Amid record-setting snowfall in northern Europe this winter and blizzards on the U.S. East Coast, one place that normally sees its fair share of snow has been left high and dry. The Mile High City is facing a snow drought of near record proportions having thus far experienced its worst snow season in 122 years.
Denver’s snow season is from July through June and through the end of December Denver has recorded a mere 4.8 inches of snow. The majority of that (3.3 inches) was received from a pre-New Year’s storm on December 30th. Here in Thornton we have fared a mere 0.1 inch more snow for a total of 4.9 inches.
On average the city sees 25.6 inches from July through December and the pitiful show so far gives the 2010 to 2011 season a 20.8 inch snow deficit to date. Only one other time in the 128 years that snow records have been kept in Denver has so little snow been recorded to this point in the season.

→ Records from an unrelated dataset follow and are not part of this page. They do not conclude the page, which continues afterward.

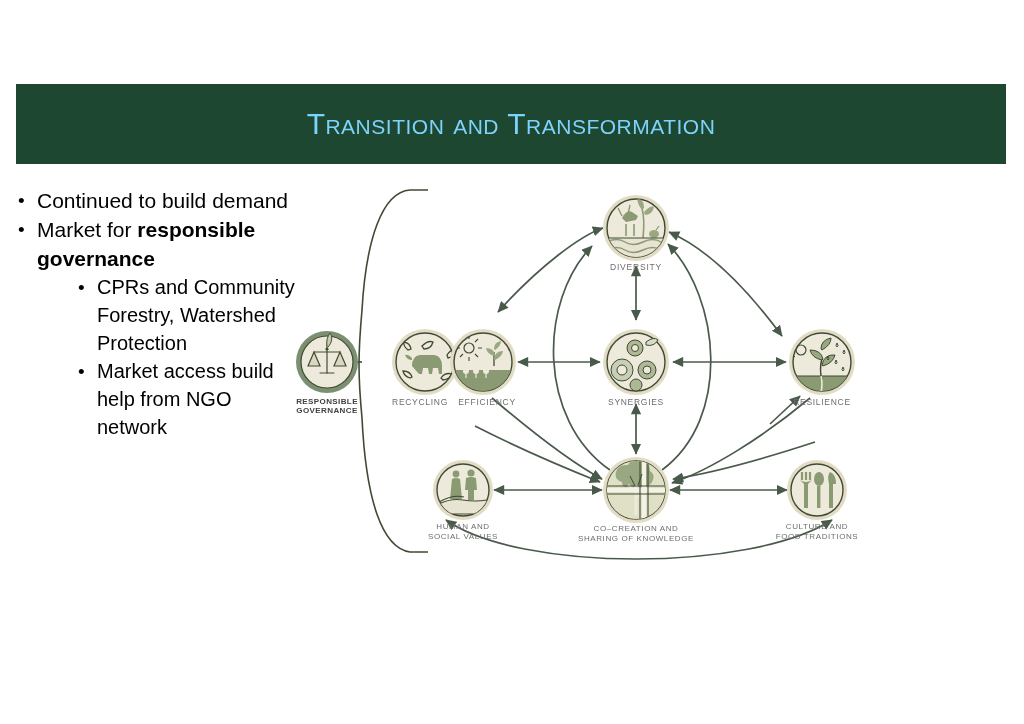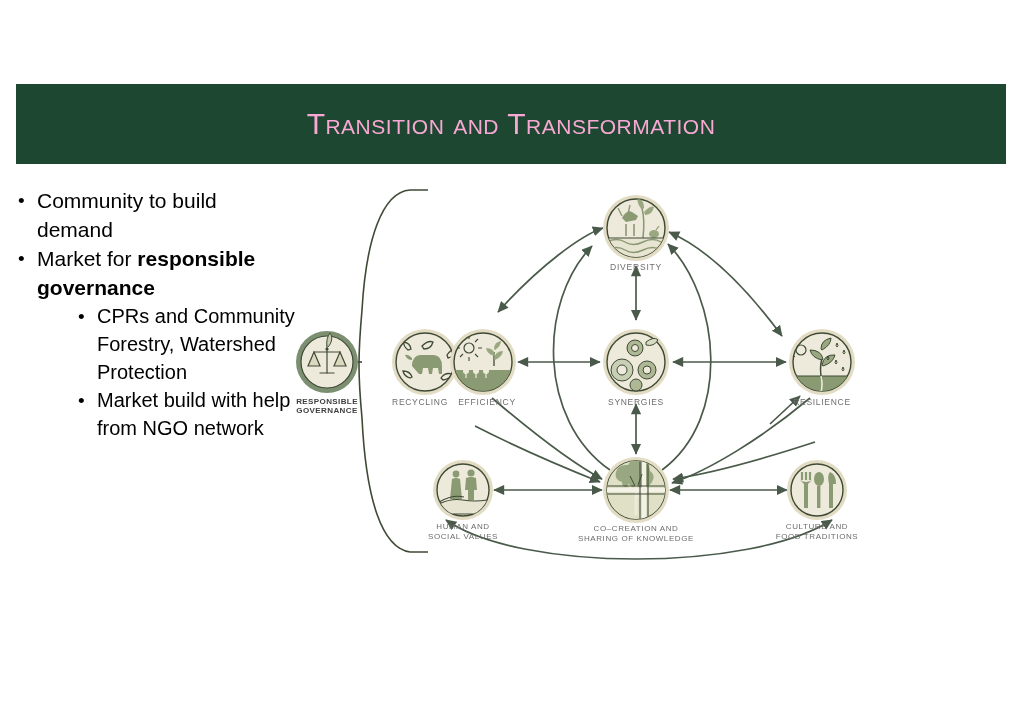"Transition and Transformation" #title-text { color: #f9a8d4 -> #7dd3fc }
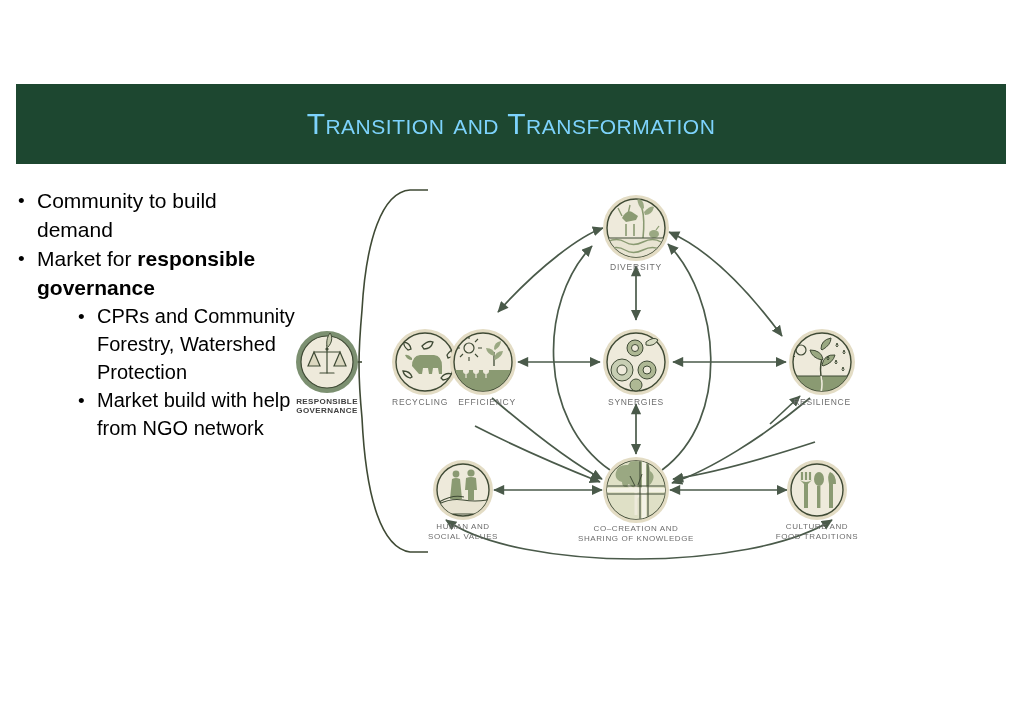"Community to build demand" span { text: Community -> Continued }
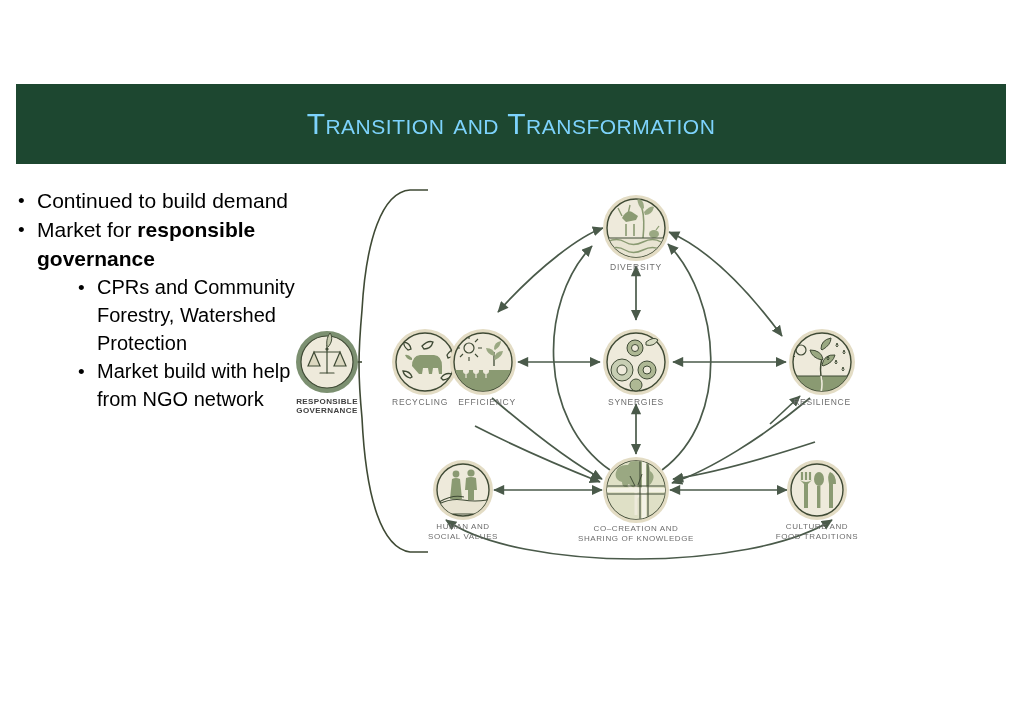"Market build with help from" span.bullet-text { text: build with -> access build }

One has to look back to the 1888 to 1889 season to find a more dismal snow season. It was that season 122 years ago that 3.8 inches of snow had been recorded by the end of December. The next worst season up to December was two seasons later when 5.5 inches was recorded.
Setting the stage for drought conditions and a tinder dry spring and summer?
The Climate Prediction Center’s outlook holds little hope. With moderate drought conditions now in place for eastern Colorado, the most recent drought forecast calls for that to continue through at least March.
The Denver office of the National Weather Service latest winter outlook continues to point to La Nina conditions as the reason for the lack of moisture. Their research indicates that in most La Nina years like we are experiencing now the mountains receive plenty of snow but the plains remain dry.
Hopefully it isn’t an omen of things to come but the National Weather Service recently released its list of the top 10 weather events of the past decade.
Number five on that list was the 2002 drought – a year in which snowfall was also very minimal. The third most significant event was the 2002 “Summer of Fire” which brought Colorado’s most destructive wildfire on record – the Hayman Fire. Several other major fires burned that summer and the outbreak can be directly attributed to the drought.
One thing that may save us from a disastrous spring and summer is that we had a near-normal snow season last year and precipitation during the summer was average. Further, while the Front Range has been dry the mountains to the west have received a great deal of snow.
All basins are currently at or above normal with five of the seven measuring snowpack of 121% above normal or greater. Ski areas have had absolutely nothing to complain about this season and are seeing conditions better than they have had in years.
For Denver, one big storm or a couple of moderate ones could easily wipe out this snowfall deficit. Denver has its first and third snowiest months of the season yet to come (March and April respectively) so all hope is not lost.